:: Records supplied

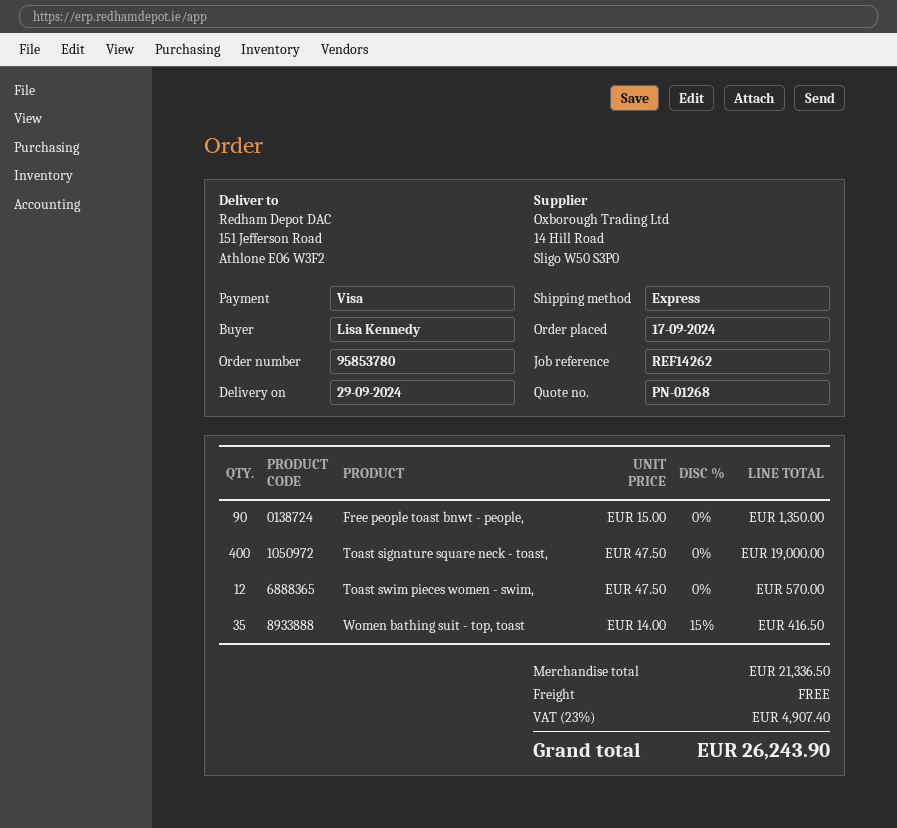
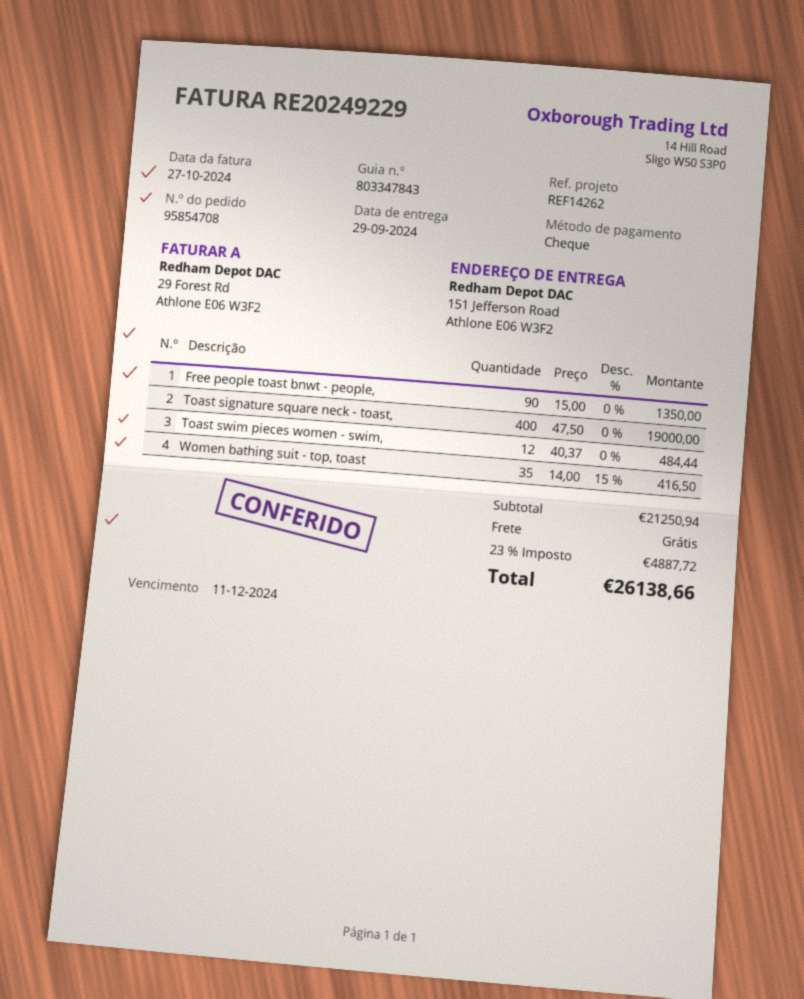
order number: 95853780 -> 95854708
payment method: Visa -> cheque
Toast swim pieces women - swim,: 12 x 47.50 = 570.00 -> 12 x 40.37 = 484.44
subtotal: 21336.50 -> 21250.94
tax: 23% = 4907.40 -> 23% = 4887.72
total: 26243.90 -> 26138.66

::::
:: Records supplied

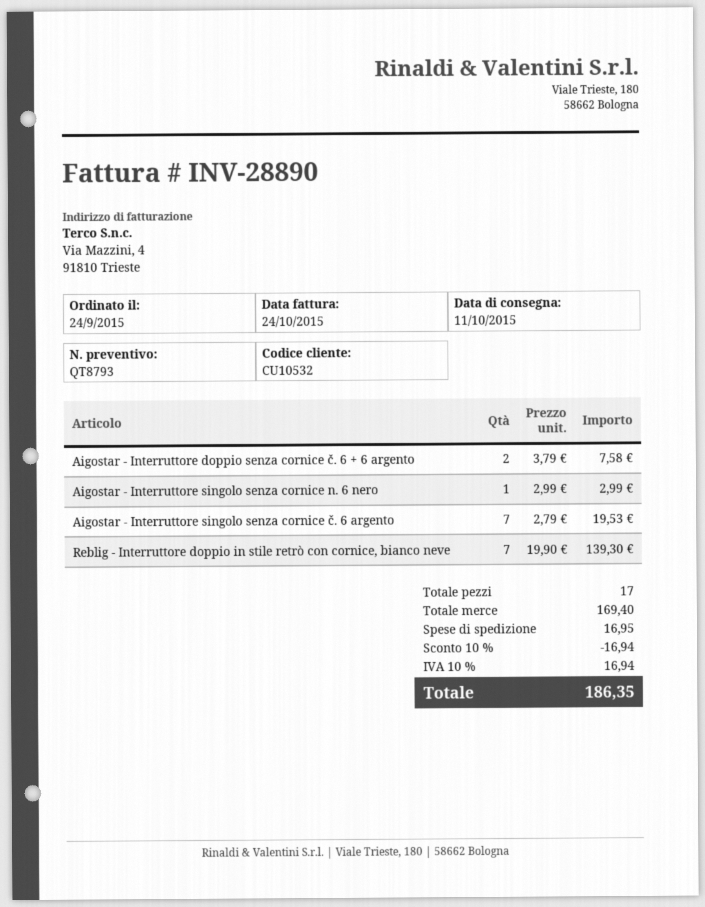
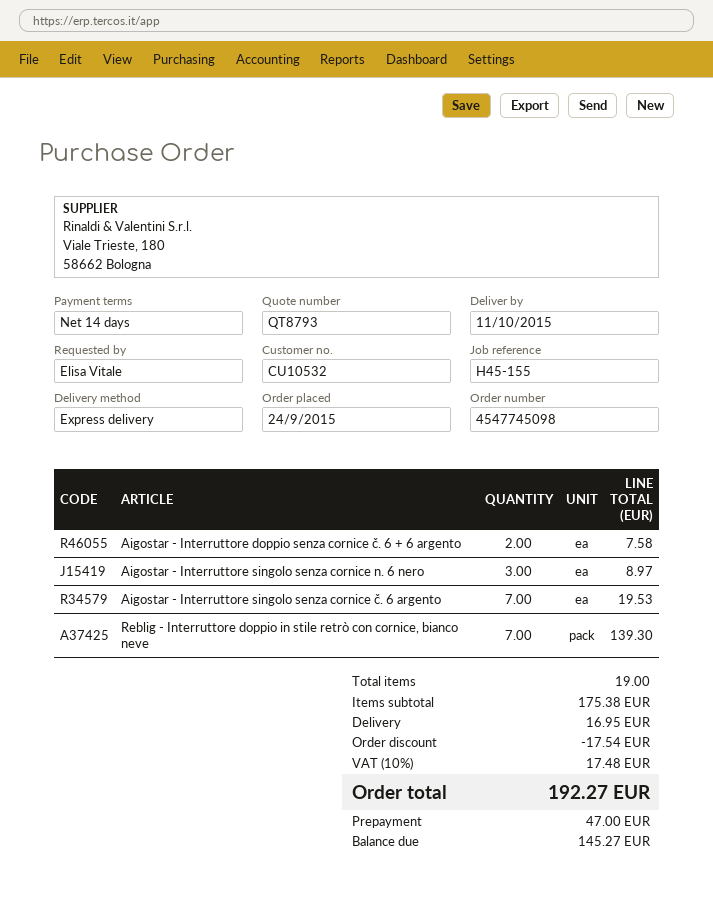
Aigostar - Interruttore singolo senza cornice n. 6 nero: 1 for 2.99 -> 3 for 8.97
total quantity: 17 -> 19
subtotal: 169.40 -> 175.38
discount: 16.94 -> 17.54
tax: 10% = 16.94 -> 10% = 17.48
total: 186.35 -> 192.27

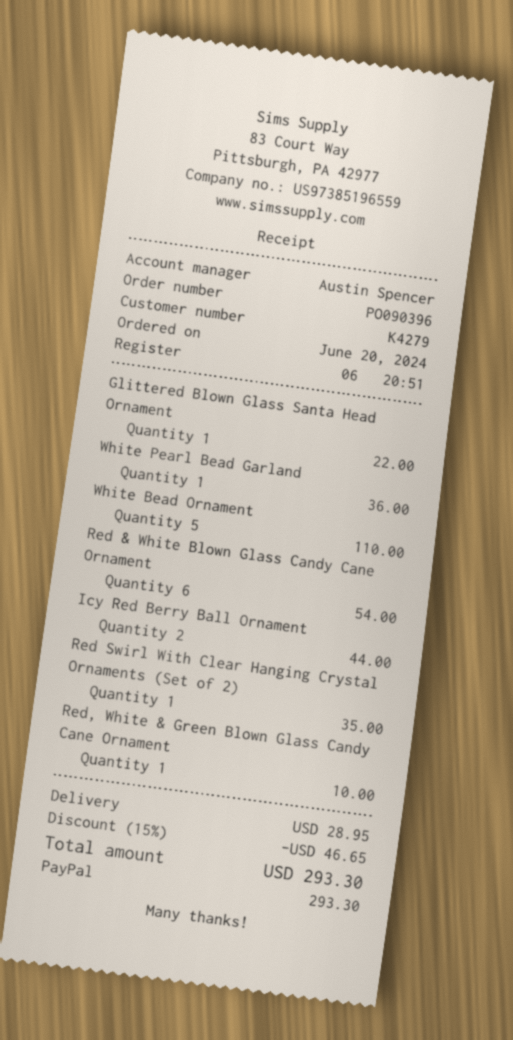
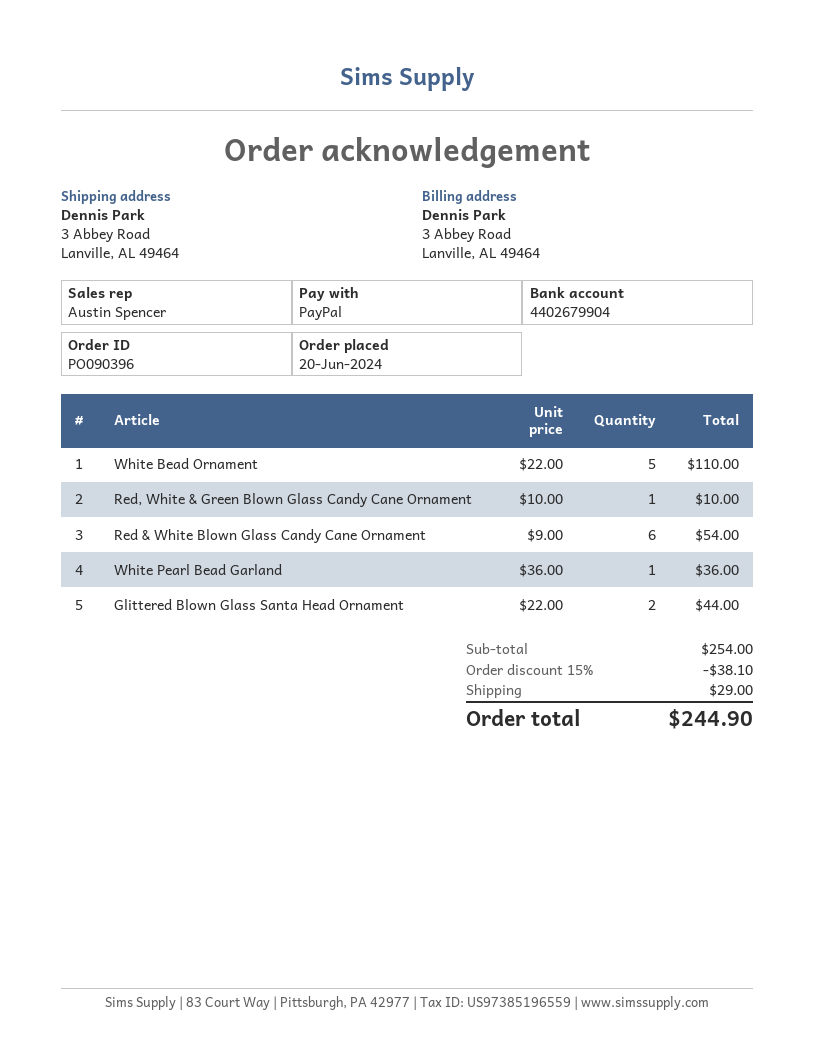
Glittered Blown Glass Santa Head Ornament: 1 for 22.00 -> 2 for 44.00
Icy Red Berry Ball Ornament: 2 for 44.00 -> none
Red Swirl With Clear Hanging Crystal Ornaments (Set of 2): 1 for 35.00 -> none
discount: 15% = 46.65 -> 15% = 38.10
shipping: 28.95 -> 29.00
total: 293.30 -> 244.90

::::
:: Records supplied

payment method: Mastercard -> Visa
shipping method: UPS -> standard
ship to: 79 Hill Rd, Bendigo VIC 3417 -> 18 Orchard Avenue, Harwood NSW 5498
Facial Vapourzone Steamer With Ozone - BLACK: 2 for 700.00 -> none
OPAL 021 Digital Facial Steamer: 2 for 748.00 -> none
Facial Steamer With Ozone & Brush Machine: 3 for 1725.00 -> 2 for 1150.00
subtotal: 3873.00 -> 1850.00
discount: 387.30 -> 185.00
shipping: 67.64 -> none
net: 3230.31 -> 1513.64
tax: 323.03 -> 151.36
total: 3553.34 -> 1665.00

::::

Report the lines above that contain "With".

Red Swirl With Clear Hanging Crystal Ornaments (Set of 2): 1 for 35.00 -> none
Facial Vapourzone Steamer With Ozone - BLACK: 2 for 700.00 -> none
Facial Steamer With Ozone & Brush Machine: 3 for 1725.00 -> 2 for 1150.00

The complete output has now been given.